[Date Prev][Date Next][Thread Prev][Thread Next][Date Index][Thread Index]
答复: [question]vhost-user: atuo fix network link broken during migration
From: |
yangke (J) |
Subject: |
答复: [question]vhost-user: atuo fix network link broken during migration |
Date: |
Tue, 24 Mar 2020 11:08:47 +0000 |
> > We find an issue when host mce trigger openvswitch(dpdk) restart in
> > source host during guest migration,
>
>
> Did you mean the vhost-user netev was deleted from the source host?

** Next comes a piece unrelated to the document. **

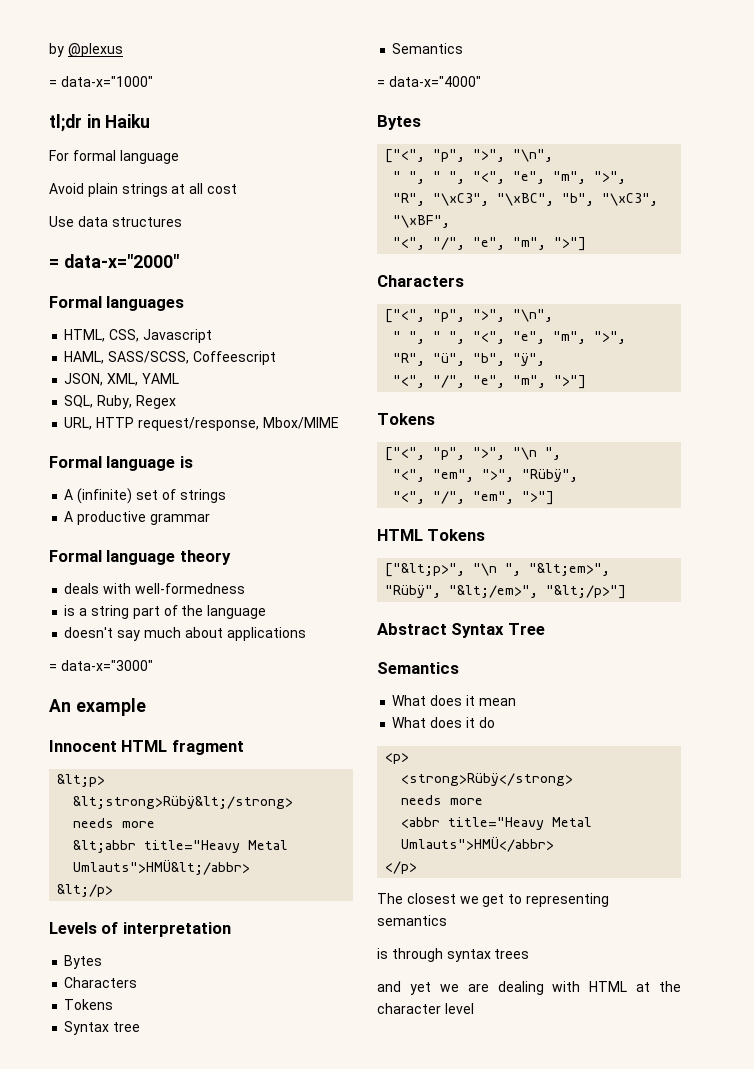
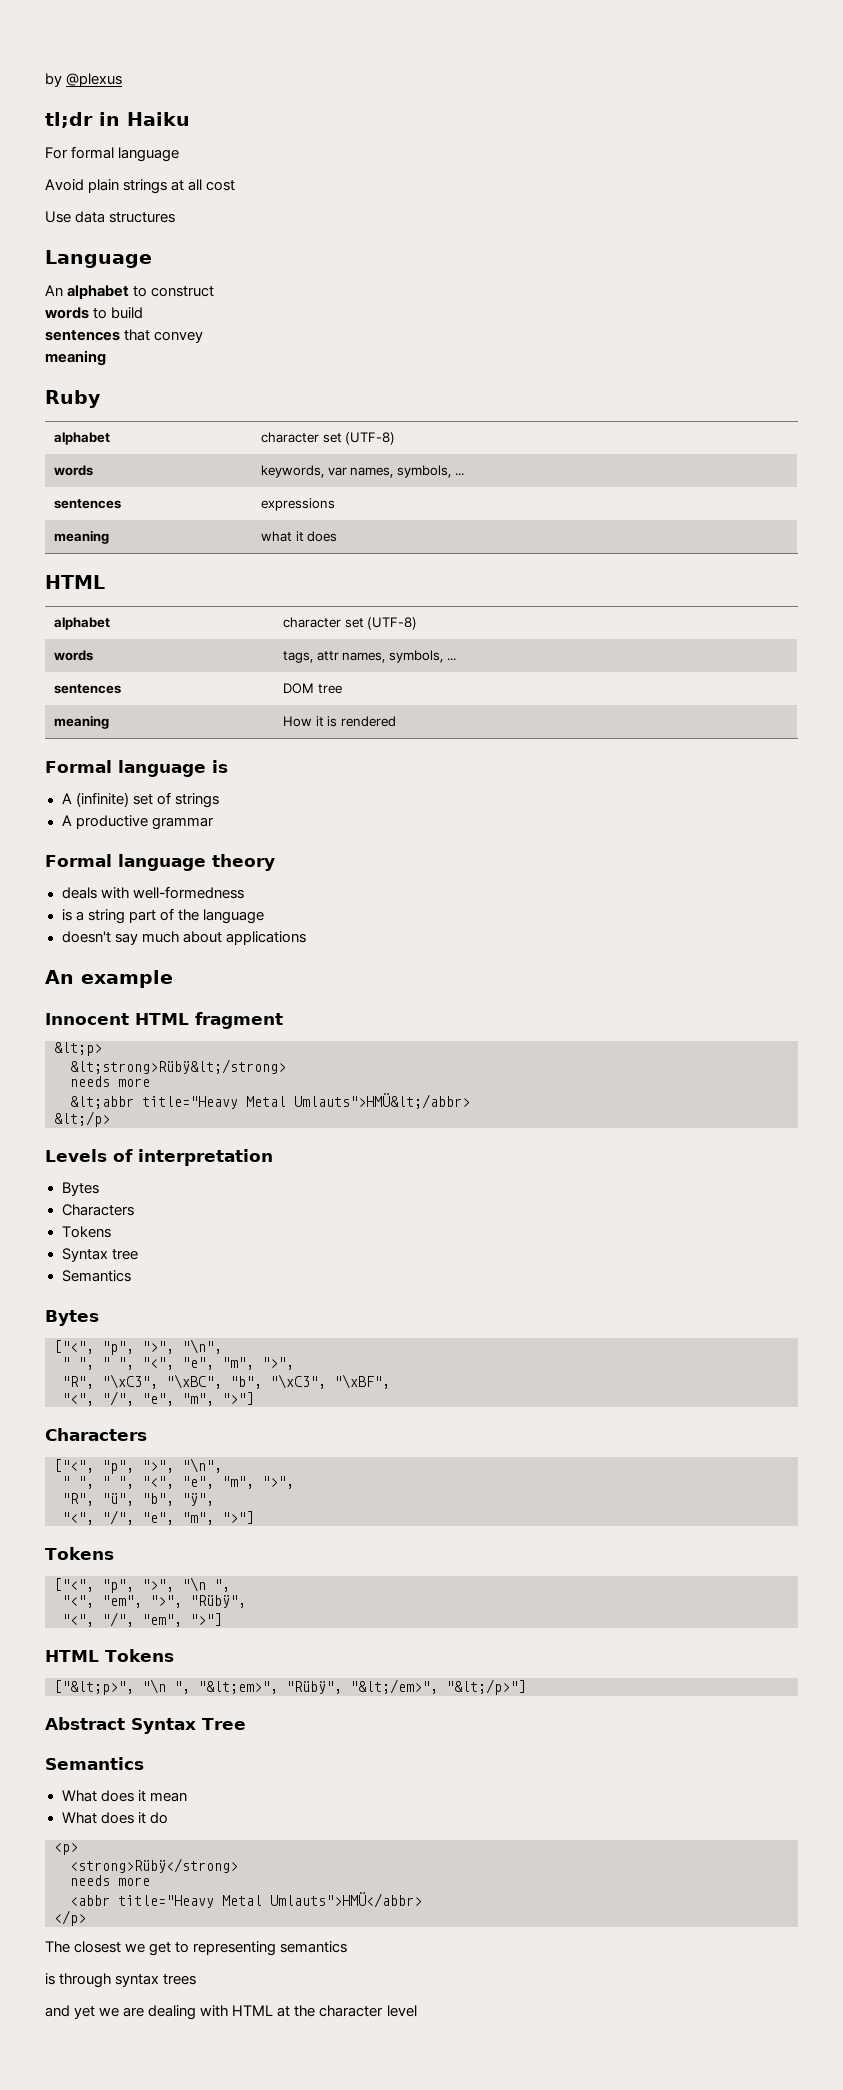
[49,76,153,87] // = data-x="1000" -> (123, 80) none
[49,254,179,268] [49,296,185,311] [64,329,212,343] [64,351,276,365] [64,373,179,386] [64,395,176,409] [64,417,339,431] = data-x="2000" // Formal languages // HTML, CSS, Javascript // HAML, SASS/SCSS, Coffeescript // JSON, XML, YAML // SQL, Ruby, Regex // URL, HTTP request/response, Mbox/MIME -> [45,250,152,268] [45,285,215,299] [45,307,144,319] [45,329,204,343] [45,350,106,366] [45,390,101,408] [53,432,110,445] [260,432,396,445] [53,465,93,476] [260,465,464,478] [53,499,121,509] [260,498,335,511] [53,530,109,544] [260,531,338,542] [45,575,105,589] [53,617,110,630] [282,617,418,630] [53,650,93,661] [282,650,456,663] [53,684,121,694] [282,683,342,694] [53,715,109,729] [282,716,396,727] Language // An alphabet to construct // words to build // sentences that convey // meaning // Ruby // alphabet | character set (UTF-8) // words | keywords, var names, symbols, ... // sentences | expressions // meaning | what it does // HTML // alphabet | character set (UTF-8) // words | tags, attr names, symbols, ... // sentences | DOM tree // meaning | How it is rendered
[49,660,153,671] // = data-x="3000" -> (306, 938) none
[377,76,481,87] // = data-x="4000" -> (131, 1276) none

The vhost-user netev was not deleted from the source host. I mean that:
in normal scenario, OVS(DPDK) begin to restart, then qemu_chr disconnect to OVS
and link status is set to link down; OVS(DPDK) started, then qemu_chr reconnect
to OVS and link status is set to link up. But in our scenario, before qemu_chr
reconnect to OVS, the VM migrate is finished. The link_down of frontend was
loaded from n->status in destination, it cause the network in gust never be up
again.
qemu_chr disconnect:
#0 vhost_user_write (msg=msg@entry=0x7fff59ecb2b0, fds=fds@entry=0x0,
fd_num=fd_num@entry=0, dev=0x295c730, dev=0x295c730)
at /usr/src/debug/qemu-kvm-2.8.1/hw/virtio/vhost_user.c:239
#1 0x00000000004e6bad in vhost_user_get_vring_base (dev=0x295c730,
ring=0x7fff59ecb510)
at /usr/src/debug/qemu-kvm-2.8.1/hw/virtio/vhost_user.c:497
#2 0x00000000004e2e88 in vhost_virtqueue_stop (dev=dev@entry=0x295c730,
vdev=vdev@entry=0x2ca36c0, vq=0x295c898, idx=0)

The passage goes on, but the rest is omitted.